[Change listing data]
==*==

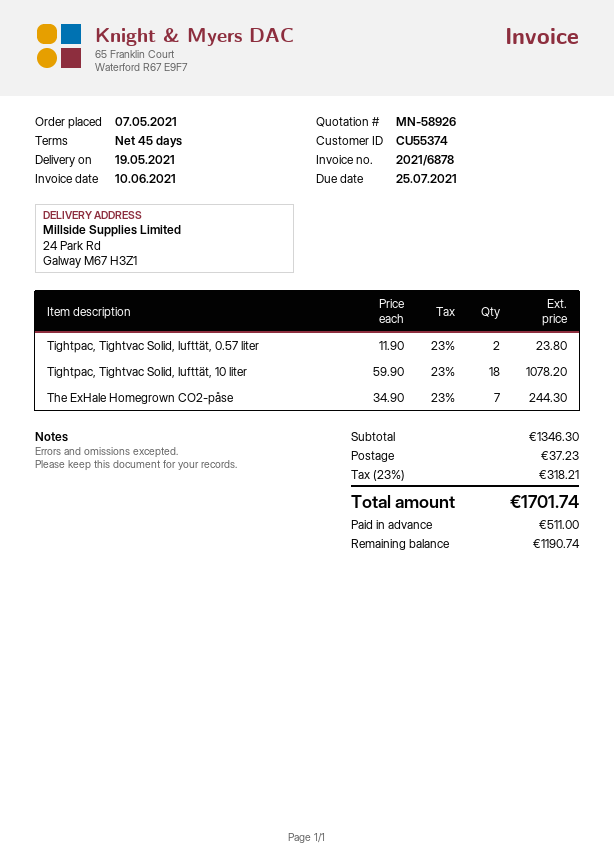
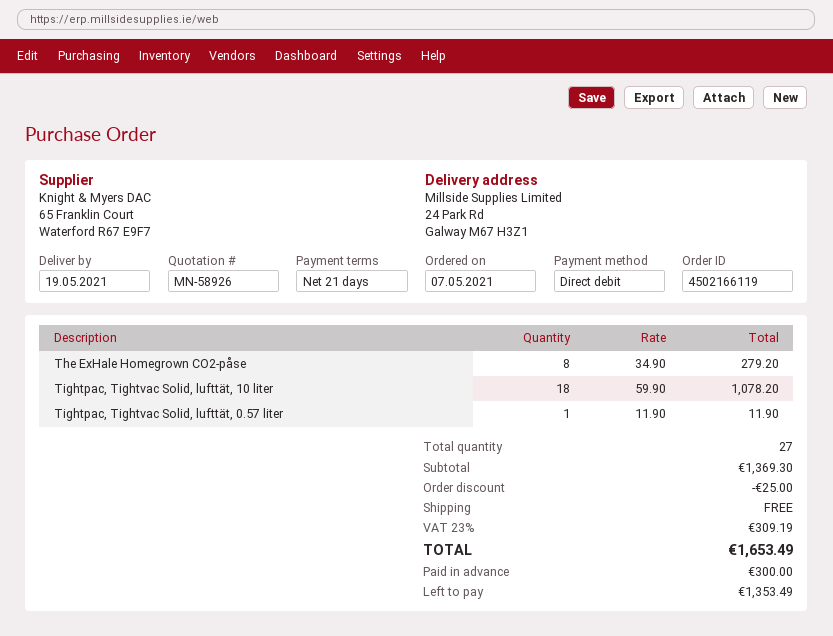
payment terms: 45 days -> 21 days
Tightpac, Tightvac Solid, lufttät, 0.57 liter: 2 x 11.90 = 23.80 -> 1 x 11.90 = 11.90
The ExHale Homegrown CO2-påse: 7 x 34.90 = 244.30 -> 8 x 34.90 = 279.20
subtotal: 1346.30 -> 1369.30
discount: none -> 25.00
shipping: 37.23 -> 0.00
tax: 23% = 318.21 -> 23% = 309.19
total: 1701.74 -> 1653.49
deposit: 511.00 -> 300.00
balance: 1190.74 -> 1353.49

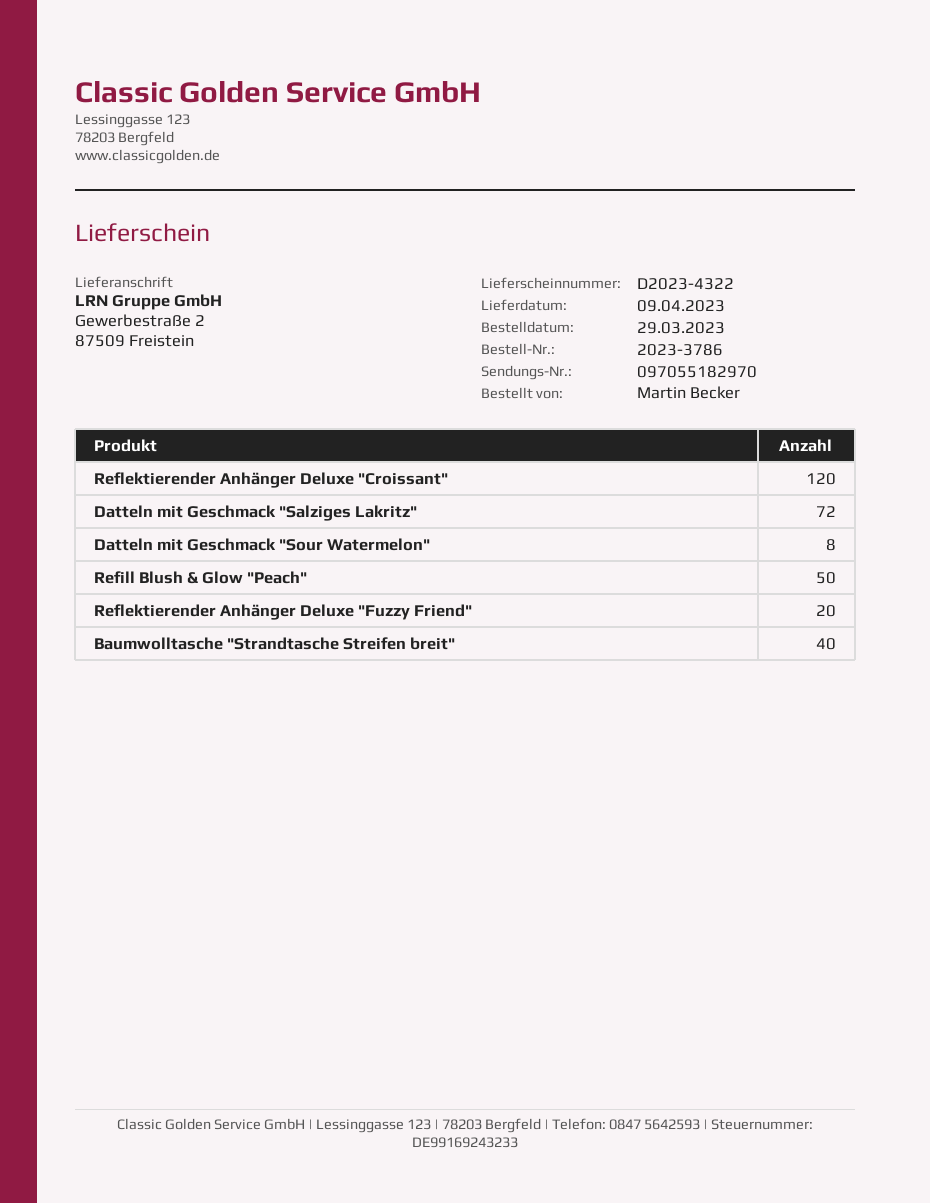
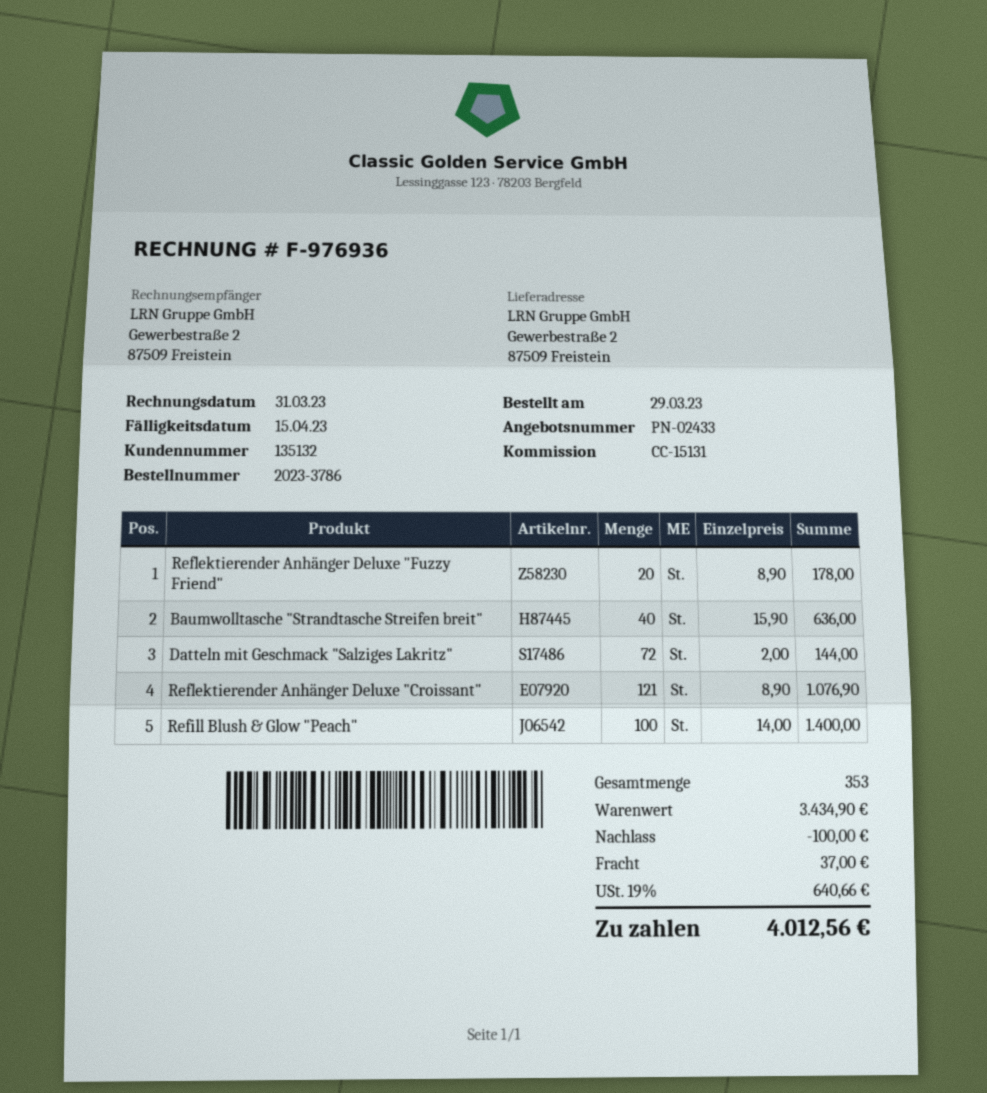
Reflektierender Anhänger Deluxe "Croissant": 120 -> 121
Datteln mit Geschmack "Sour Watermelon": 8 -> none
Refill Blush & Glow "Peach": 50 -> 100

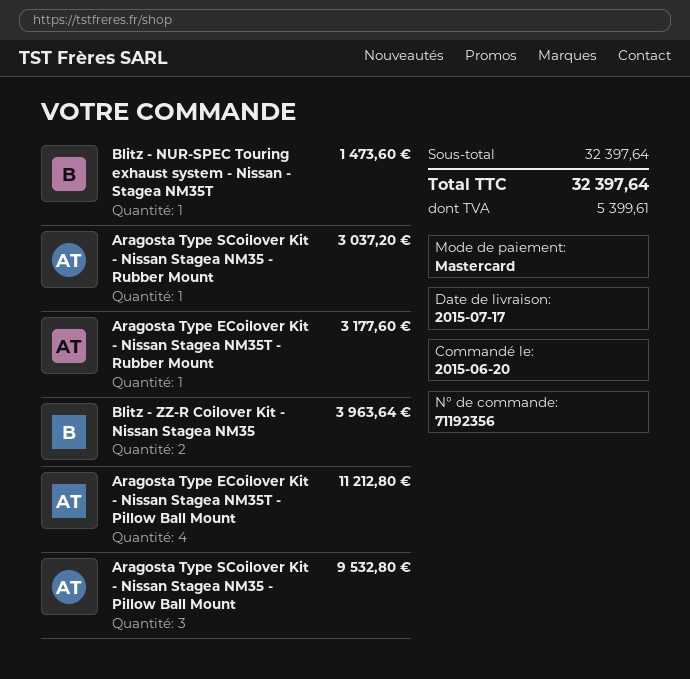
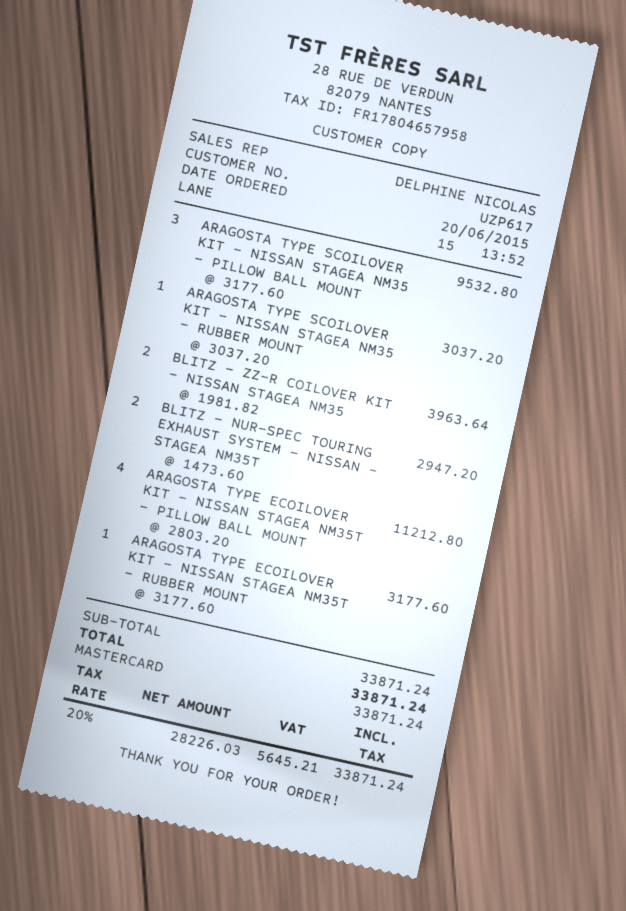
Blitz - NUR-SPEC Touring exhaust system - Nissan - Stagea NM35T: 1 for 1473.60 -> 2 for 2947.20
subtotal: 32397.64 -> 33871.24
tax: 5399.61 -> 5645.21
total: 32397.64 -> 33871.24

==*==

- [TASK DIRECTIONS] Print again, exactly, the lines of the records above from the first line through the line with "Blitz - NUR-SPEC". No pictures.

- [RESPONSE]
payment terms: 45 days -> 21 days
Tightpac, Tightvac Solid, lufttät, 0.57 liter: 2 x 11.90 = 23.80 -> 1 x 11.90 = 11.90
The ExHale Homegrown CO2-påse: 7 x 34.90 = 244.30 -> 8 x 34.90 = 279.20
subtotal: 1346.30 -> 1369.30
discount: none -> 25.00
shipping: 37.23 -> 0.00
tax: 23% = 318.21 -> 23% = 309.19
total: 1701.74 -> 1653.49
deposit: 511.00 -> 300.00
balance: 1190.74 -> 1353.49

Reflektierender Anhänger Deluxe "Croissant": 120 -> 121
Datteln mit Geschmack "Sour Watermelon": 8 -> none
Refill Blush & Glow "Peach": 50 -> 100

Blitz - NUR-SPEC Touring exhaust system - Nissan - Stagea NM35T: 1 for 1473.60 -> 2 for 2947.20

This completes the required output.